Part 1:
Title: Finding Exotic Transients in the Era of Big Data
Speaker: Sebastian Gomez (Assistant Professor of Astronomy at The University of Texas at Austin)
Part 2: Title: Time-Series Modeling of High-Resolution Radio Spectra
Speaker: Josh Taylor (Research Associate, Oden Institute)
Venue: UT Austin (POB 6.304) - Breakfast tacos to be served!!
11 AM CT / 12PM ET
Part 1 Recording
Part 2 Recording
Part 1 Abstract: Time domain astronomy, or the study of the dynamic universe on human timescales, stands at the forefront of a revolution fueled by the advent of large surveys. We have recently experienced an unprecedented influx of observations that led to the discovery of exotic transients such as superluminous supernovae or tidal disruption events. The upcoming deployment of next-generation survey telescopes, such as the Vera C. Rubin Observatory and the Nancy Grace Roman Space Telescope, will increase our transient detection capabilities by two orders of magnitude. Developing machine learning techniques will prove to be not only useful, but necessary, to deal with the deluge of data we will obtain from these observatories, promising deeper insights into known cosmic phenomena and the exciting prospect of discovering entirely new classes of transients.

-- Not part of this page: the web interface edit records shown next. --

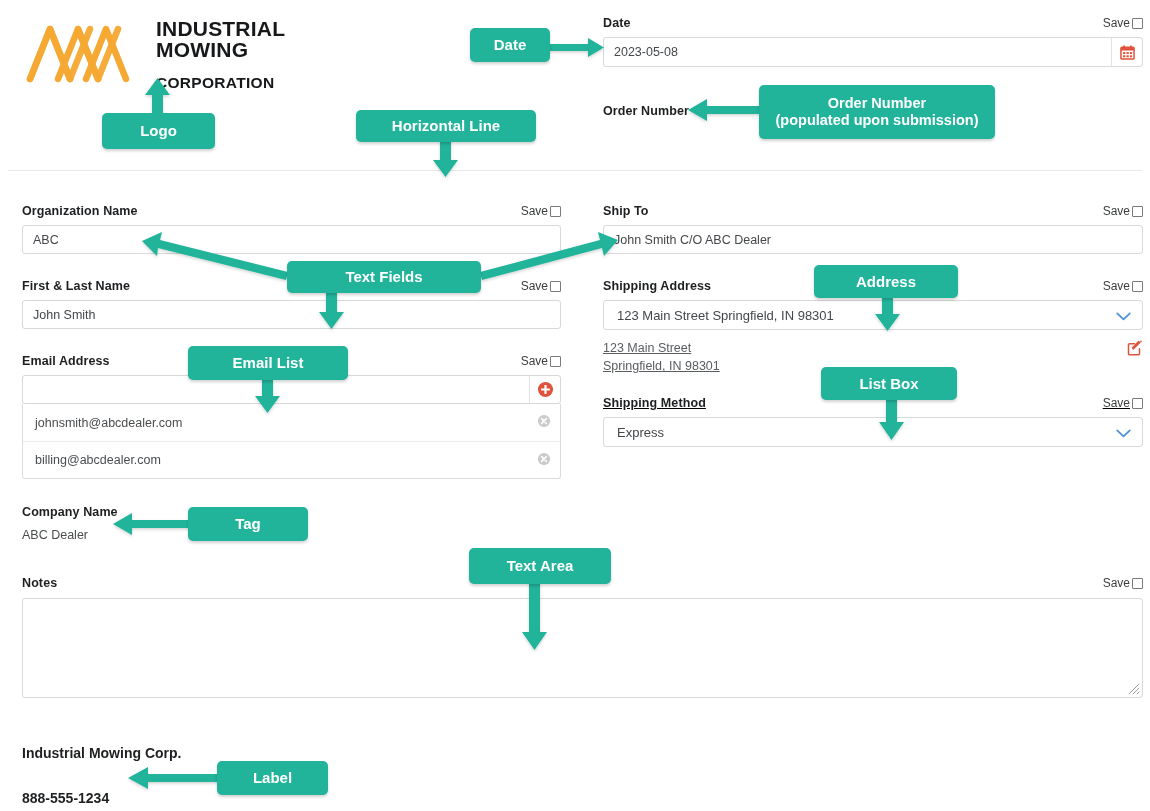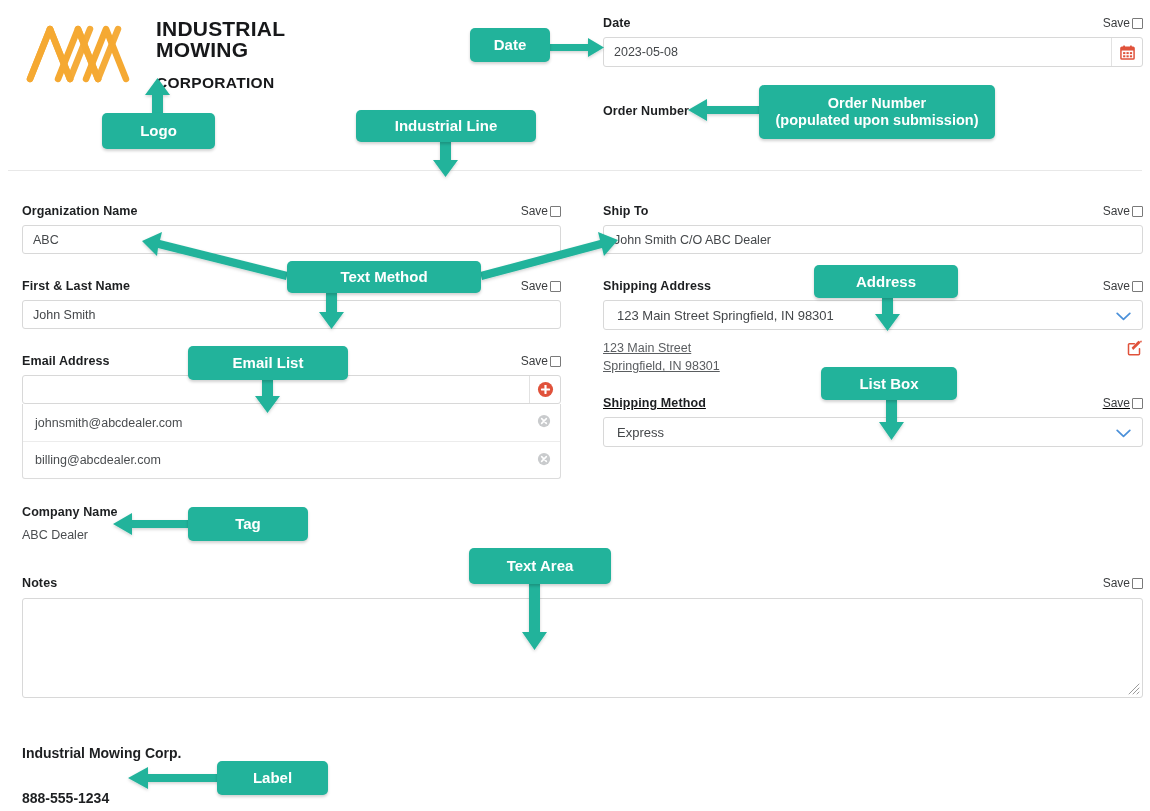--- a/index.html
+++ b/index.html
@@ -336,28 +336,28 @@
       <path d="M529 582 L540 582 L540 632 L547 632 L534.5 650 L522 632 L529 632 Z"></path>
 
       <path d="M258 774 L148 774 L148 767 L128 778 L148 789 L148 782 L258 782 Z"></path>
     </g>
   </svg>
 
   <div class="ann" style="left:470px;top:28px;width:80px;height:34px;">Date</div>
 
   <div class="ann" style="left:102px;top:113px;width:113px;height:36px;">Logo</div>
 
-  <div class="ann" style="left:356px;top:110px;width:180px;height:32px;">Industrial Line</div>
+  <div class="ann" style="left:356px;top:110px;width:180px;height:32px;">Horizontal Line</div>
 
   <div class="ann two-line" style="left:759px;top:85px;width:236px;height:54px;flex-direction:column;">
     <span>Order Number</span>
     <span>(populated upon submission)</span>
   </div>
 
-  <div class="ann" style="left:287px;top:261px;width:194px;height:32px;">Text Method</div>
+  <div class="ann" style="left:287px;top:261px;width:194px;height:32px;">Text Fields</div>
 
   <div class="ann" style="left:188px;top:346px;width:160px;height:34px;">Email List</div>
 
   <div class="ann" style="left:814px;top:265px;width:144px;height:33px;">Address</div>
 
   <div class="ann" style="left:821px;top:367px;width:136px;height:33px;">List Box</div>
 
   <div class="ann" style="left:188px;top:507px;width:120px;height:34px;">Tag</div>
 
   <div class="ann" style="left:469px;top:548px;width:142px;height:36px;">Text Area</div>

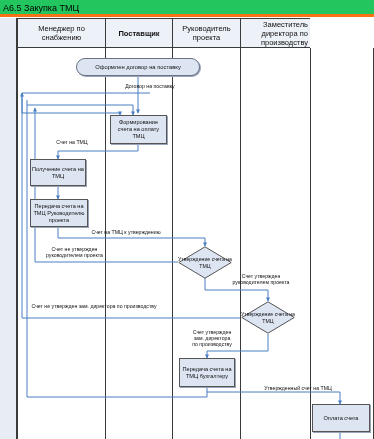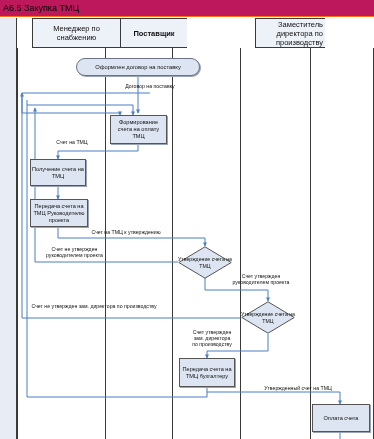--- a/index.html
+++ b/index.html
@@ -8,22 +8,22 @@
     font-family:"Liberation Sans","DejaVu Sans",sans-serif;
     color:#1a1a1a;
     overflow:hidden;
     position:relative;
   }
   #root{position:absolute;left:0;top:0;width:374px;height:439px;}
 
   
   .title-bar{
     position:absolute;left:0;top:0;width:374px;height:17px;
-    background:#be185d;
-    border-bottom:1px solid #f97316;
+    background:#22c55e;
+    border-bottom:3px solid #f97316;
     box-sizing:border-box;
   }
   .title-text{
     position:absolute;left:3px;top:2px;
     font-size:9px;line-height:12px;color:#000;
     white-space:nowrap;
   }
 
   
   .lane-head{
@@ -31,21 +31,20 @@
     background:#edf1f8;
     border-left:1px solid #3a3a3a;
     border-top:1px solid #3a3a3a;
     border-bottom:1px solid #3a3a3a;
     box-sizing:border-box;
     display:flex;align-items:center;justify-content:center;
     text-align:center;
     font-size:7.5px;line-height:9px;
     padding:0 2px;
     color:#111;
-    margin-left:15px;
   }
   .lane-head.last{border-right:1px solid #3a3a3a;}
   .lane-head span{display:block;}
 
   
   .lane-body{
     position:absolute;top:48px;height:391px;
     border-left:1px solid #3a3a3a;
     box-sizing:border-box;
     background:transparent;
@@ -108,20 +107,23 @@
     <div class="title-text">А6.5 Закупка ТМЦ</div>
   </div>
 
   <div class="gutter"></div>
 
   <div class="lane-head" style="left:17px;width:88px;">
       <span>Менеджер по снабжению</span>
     </div>
   <div class="lane-head" style="left:105px;width:67px;font-weight:bold;">
       <span>Поставщик</span>
+    </div>
+  <div class="lane-head" style="left:172px;width:68px;">
+      <span>Руководитель проекта</span>
     </div>
   <div class="lane-head" style="left:240px;width:70px;text-align:right;">
       <span>Заместитель директора по производству</span>
     </div>
 
   <div class="lane-body" style="left:17px;width:88px;"></div>
   <div class="lane-body" style="left:105px;width:67px;"></div>
   <div class="lane-body" style="left:172px;width:68px;"></div>
   <div class="lane-body" style="left:240px;width:70px;"></div>
   <div class="lane-body last" style="left:310px;width:64px;"></div>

Part 2 Abstract: We present a modeling technique to characterize high-resolution radio spectra based on ARIMA (AutoRegressive Integrated Moving Average) modeling from statistical time series analysis. ARIMA isolates the dependence of a spectrum's shape upon both its signal and structured noise components, making fewer assumptions about a spectrum's velocity structure than standard Gaussian component fitting, and is intended to serve as a complement to the latter. Structural dependence modeling can: improve summary moment calculations, provide alternative approaches to signal noise estimation (which can be modeled channel-wise if desired), and help characterize the provenance of any observed structure in a cube's spectra (as signal, structured noise, or white noise). ARIMA modeling is computationally lightweight, backed by statistical theory and, as a first step to an analytical pipeline, can inform further downstream tasks such as identifying when Gaussian component fitting is appropriate.
Speaker Bios:
Sebastian Gomez: Since August 2025, I have been an Assistant Professor of Astronomy at The University of Texas at Austin. Previously, I was a Clay postdoctoral fellow at the Center for Astrophysics | Harvard & Smithsonian and an STScI postdoctoral fellow at the Space Telescope Science Institute, where I split my time working with exotic transients with the Transients Science @ Space Telescope group and the Roman Space Telescope. I graduated with a PhD in Astronomy & Astrophysics in 2021 from Harvard University, where I worked with the Berger Time Domain Group on the discovery and classification of exotic supernovae, particularly on the optical study of superluminous supernovae and tidal disruption events, as well as machine learning techniques to find these objects more efficiently. I am originally from Ciudad Juárez, México. I attended college nearby at The University of Texas at El Paso and finished with a degree in Physics in 2015. While at UTEP I focused on the study of X-ray binaries, especially on the discovery of new galactic black hole X-ray binaries. In my spare time I like to do archery and photography.
Josh Taylor is a Research Associate in the Oden Institute for Computational Engineering and Sciences at The University of Texas at Austin. His research advances unsupervised machine learning methods for use in unbiased, data-driven exploratory, summary, and inferential analysis of astrophysical data; in particular, of data arising from observations and simulations of the star formation process. Dr. Taylor received his PhD in statistics from Rice University.